Hello All.
This is a follow up to the meeting minutes. Just to record my thoughts to
consider during the actual design.
To make it straight. I think we need to target creation of 3 (yes, three)
independent and completely similar setups with as less shared parts as
possible.
If we choose to go with reliability on service level than we do need 3
because:
1. If we mess up with one environment (e,g, storage will be completely dead
there) we will have 2 left working that gives us a reliability still
because one of them can fail. So it will move us out of crunch mode into
the regular work mode.
2. All consensus based algorithms generally require at least 2N+1 instances
unless they utilize some special mode. The lowest is N=1 that is 3 and it
would make sense to distribute them into different environments.
I know the concern for having even 2 envs was that we will spend more
effort to maintain them. But I think the opposite is true. Having 3 is
actually less effort to maintain if we make them similar because of:
1. We can do gradual canary update, Same as with failure. You can test
update on 1 instance leaving 2 left running that still provides
reliability. So upgrade is no longer time constrained and safe.
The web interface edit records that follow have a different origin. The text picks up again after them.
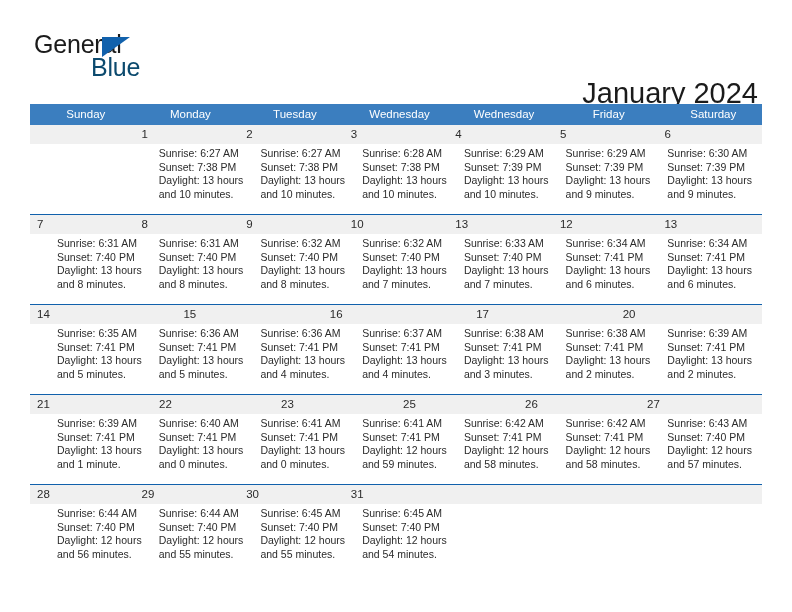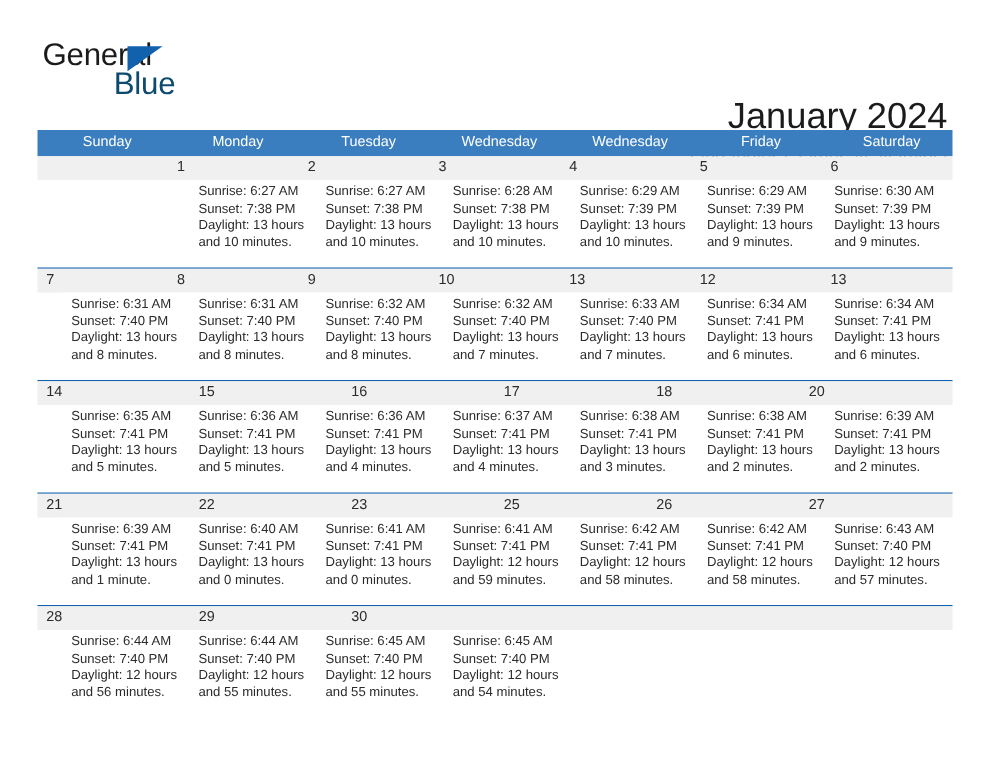--- a/index.html
+++ b/index.html
@@ -286,21 +286,20 @@
               <div>and 6 minutes.</div>
             </div>
           </div>
         </div>
         <div class="week">
           <div class="week-daynums">
             <div class="num-cell">14</div>
             <div class="num-cell">15</div>
             <div class="num-cell">16</div>
             <div class="num-cell">17</div>
-            <div class="num-cell">18</div>
             <div class="num-cell">20</div>
           </div>
           <div class="week-body">
             <div class="body-cell">
               <div>Sunrise: 6:35 AM</div>
               <div>Sunset: 7:41 PM</div>
               <div>Daylight: 13 hours</div>
               <div>and 5 minutes.</div>
             </div>
             <div class="body-cell">
@@ -393,20 +392,21 @@
               <div>Daylight: 12 hours</div>
               <div>and 57 minutes.</div>
             </div>
           </div>
         </div>
         <div class="week">
           <div class="week-daynums">
             <div class="num-cell">28</div>
             <div class="num-cell">29</div>
             <div class="num-cell">30</div>
+            <div class="num-cell">31</div>
             <div class="num-cell"></div>
             <div class="num-cell"></div>
             <div class="num-cell"></div>
           </div>
           <div class="week-body">
             <div class="body-cell">
               <div>Sunrise: 6:44 AM</div>
               <div>Sunset: 7:40 PM</div>
               <div>Daylight: 12 hours</div>
               <div>and 56 minutes.</div>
2. If environments are similar then once we establish the correct playbook
for one we can just apply it for second and later for third. So this
overhead is not tripled in fact and if automated than it is no additional
effort at all.
3. We are more open to test and play with one. We can even destroy it
recreate from scratch, etc. Indirectly this will reduce our effort.
I think the only real problem with it is the initial step when we should
design an ideal hardware and network layout for that. But once it is done
it will be easier to go with 3 environments. Also it may be possible to
design the plan the way that we start with just one and later convert it
into three.
Anton.
--
Anton Marchukov
Senior Software Engineer - RHEV CI - Red Hat